Das ist alles etwas oberflächlich. Aber ich wollte hier nur einmal (noch einmal) dafür argumentieren, dass sich Bibliotheken, die sich damit beschäftigen wollen, wie sie Bildungsangebote entwerfen und durchführen können, die Literatur und Debatten zur aktuellen Museumspädagogik wahrnehmen sollten. Die Museen sind, wenn sie modern sind, nicht mehr die verstaubten Kammern des Wissens. In Villach kann man (noch?) direkt nebeneinander gestellt sehen, wie unterschiedlich die traditionellen und modernen Ansätze von Museumspädagogik sind, wenn sie umgesetzt werden.

 

Fussnoten

i Eine Sache noch, die viele Vorurteile über Österreich zu bestätigen scheint: Gleich das erste Objekt im Raum ist eine Relief von Paracelsus, welches von einem Bildhauer gefertigt wurde, der – zu die Beschreibung – „auch in der NS-Zeit viel beschäftigt war“. Das steht da einfach so, ohne das klar wird, ob das jetzt eine kritische Distanzierung sein soll – warum dann überhaupt das Relief aufhängen? – oder zu einer kritischen Analyse des – ehrlich gesagt eher langweiligen – Reliefs anregen? Oder ist das etwas, was man in Kärnten einfach so sagt, ohne dass daraus irgendetwas folgt?

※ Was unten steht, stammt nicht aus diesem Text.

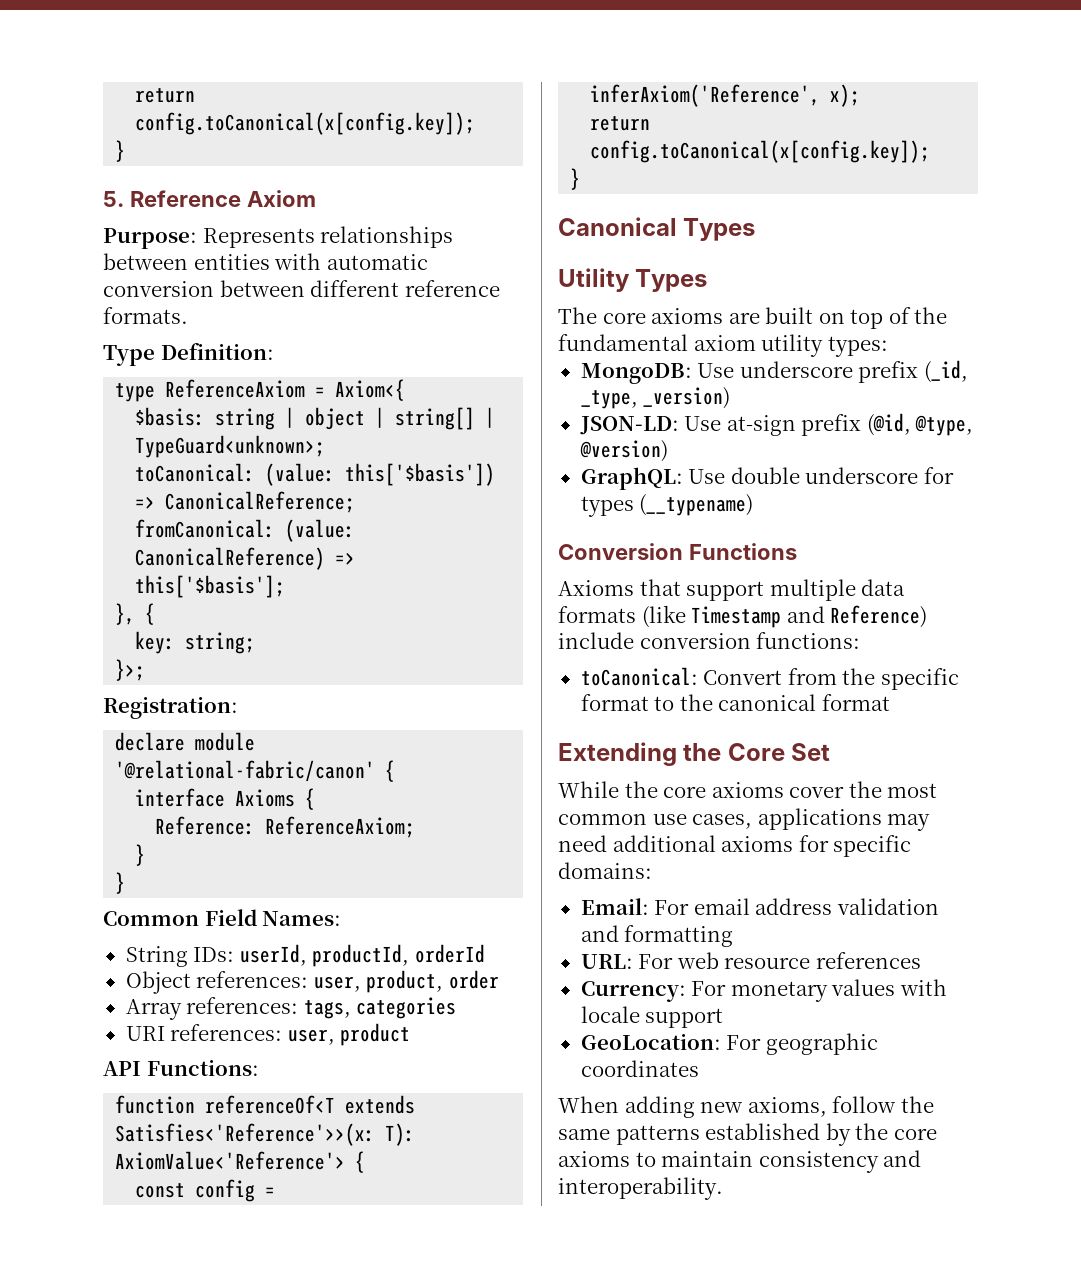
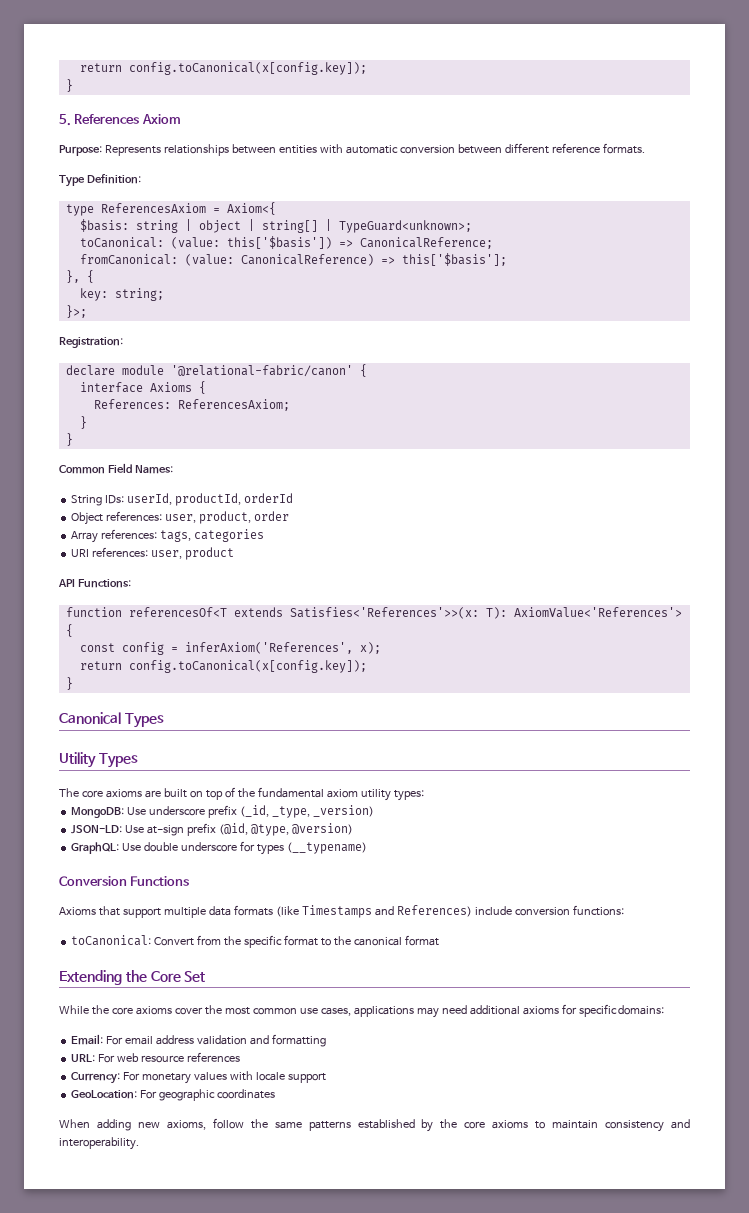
- 5. Reference Axiom
+ 5. References Axiom
- type ReferenceAxiom = Axiom<{
+ type ReferencesAxiom = Axiom<{
- Reference: ReferenceAxiom;
+ References: ReferencesAxiom;
- function referenceOf<T extends Satisfies<'Reference'>>(x: T): AxiomValue<'Reference'> {
+ function referencesOf<T extends Satisfies<'References'>>(x: T): AxiomValue<'References'> {
- const config = inferAxiom('Reference', x);
+ const config = inferAxiom('References', x);
- Axioms that support multiple data formats (like Timestamp and Reference) include conversion functions:
+ Axioms that support multiple data formats (like Timestamps and References) include conversion functions:

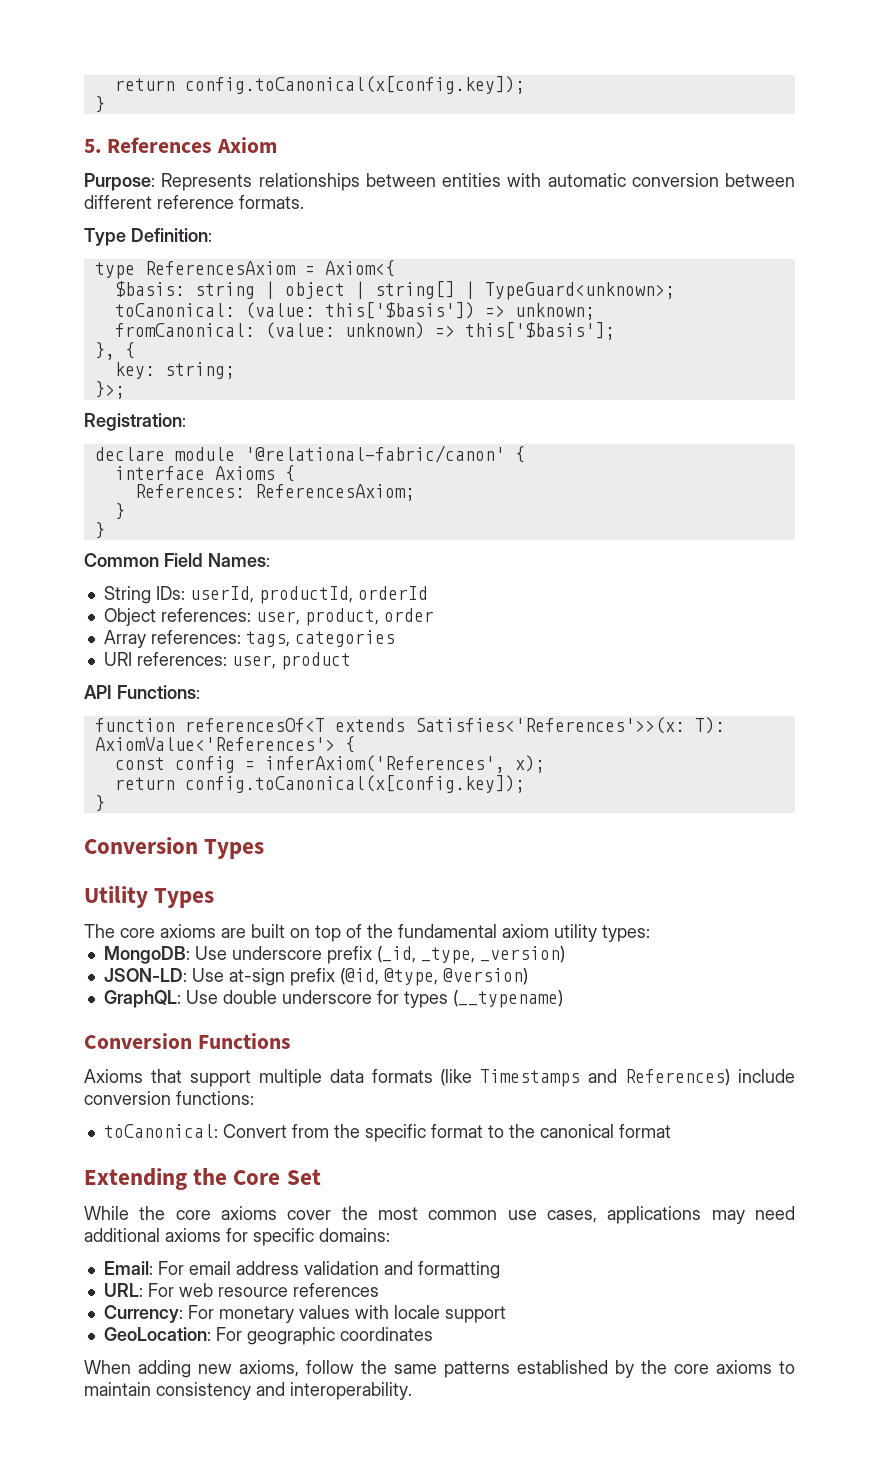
- toCanonical: (value: this['$basis']) => CanonicalReference;
+ toCanonical: (value: this['$basis']) => unknown;
- fromCanonical: (value: CanonicalReference) => this['$basis'];
+ fromCanonical: (value: unknown) => this['$basis'];
- Canonical Types
+ Conversion Types

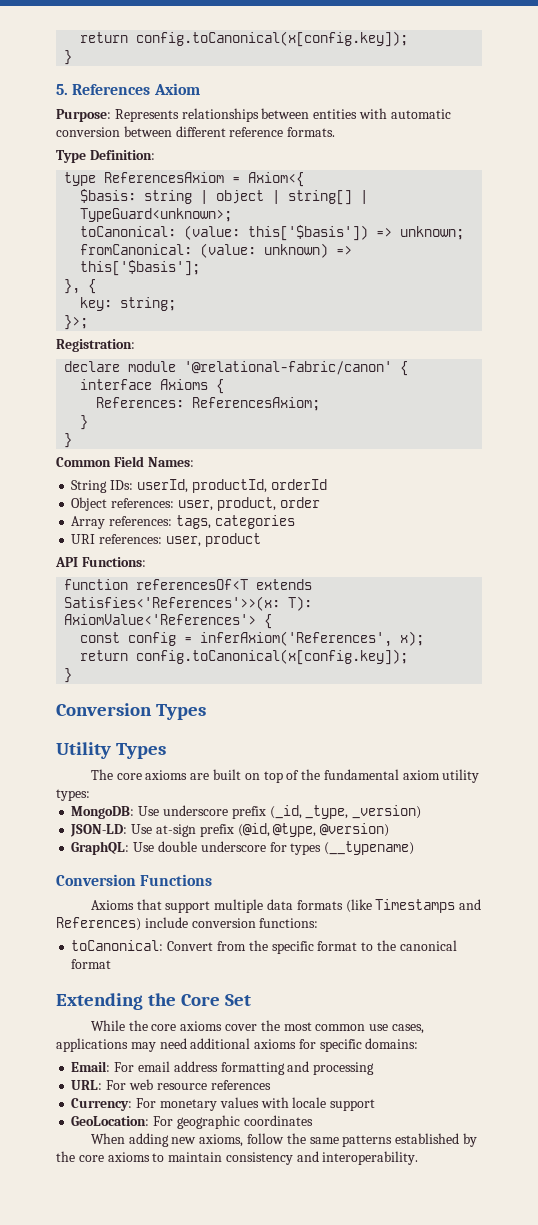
- Email: For email address validation and formatting
+ Email: For email address formatting and processing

ii Sie ist auch weit kritischer, als die kurze Erwähnung, dass jemand „auch in der NS-Zeit viel beschäftigt war“. Vielmehr wird die Einbindung des Urlaubs in das NS-System, insbesondere durch die Organisation „Kraft durch Freude“ und deren italienischem Vorbild, umfassend und in seinen Widersprüchen thematisiert – nicht vollständig, aber doch weit klarer. Die Entscheidung über die moralische Deutung müssen die Nutzerinnen und Nutzer treffen. Aber genau darum geht es ja: Nicht Meinungen vorgeben, sondern Strukturen, Fakten und Widersprüche in einer Form darstellen, die zum Weiterdenken anregt. (Nicht irgendwie voraussetzen, dass die Leute schon richtig mit dem Hinweis auf die Tätigkeit im NS umgehen werden.)

iii Dabei gäbe es auch etwas für den Teil des schweizerischen Einzelhandels zu lernen, der sich Sorgen um die Tendenz zum Kaufen auf der anderen Seite der Grenze macht: Es geht nicht zu verhindern. Aus der österreichische Einzelhandel hatte damit zu kämpfen, dass das Einkaufen in Italien und späterhin Jugoslawien billiger war. Die Kampagnen und Argumente, die damals aufgefahren wurden, sind quasi die gleichen, wie heute in der Schweiz. Die gleichen absurden Tüten, mit denen Kundinnen und Kunden verkünden sollen, dass sie lieber daheim einkaufen, gab es damals schon – nur halt in rot-weiss-rot, nicht in rot mit weissem Kreuz. Und „verschwunden“ ist das „Problem“ erst mit der Anpassung der Lebensverhältnisse und Preise.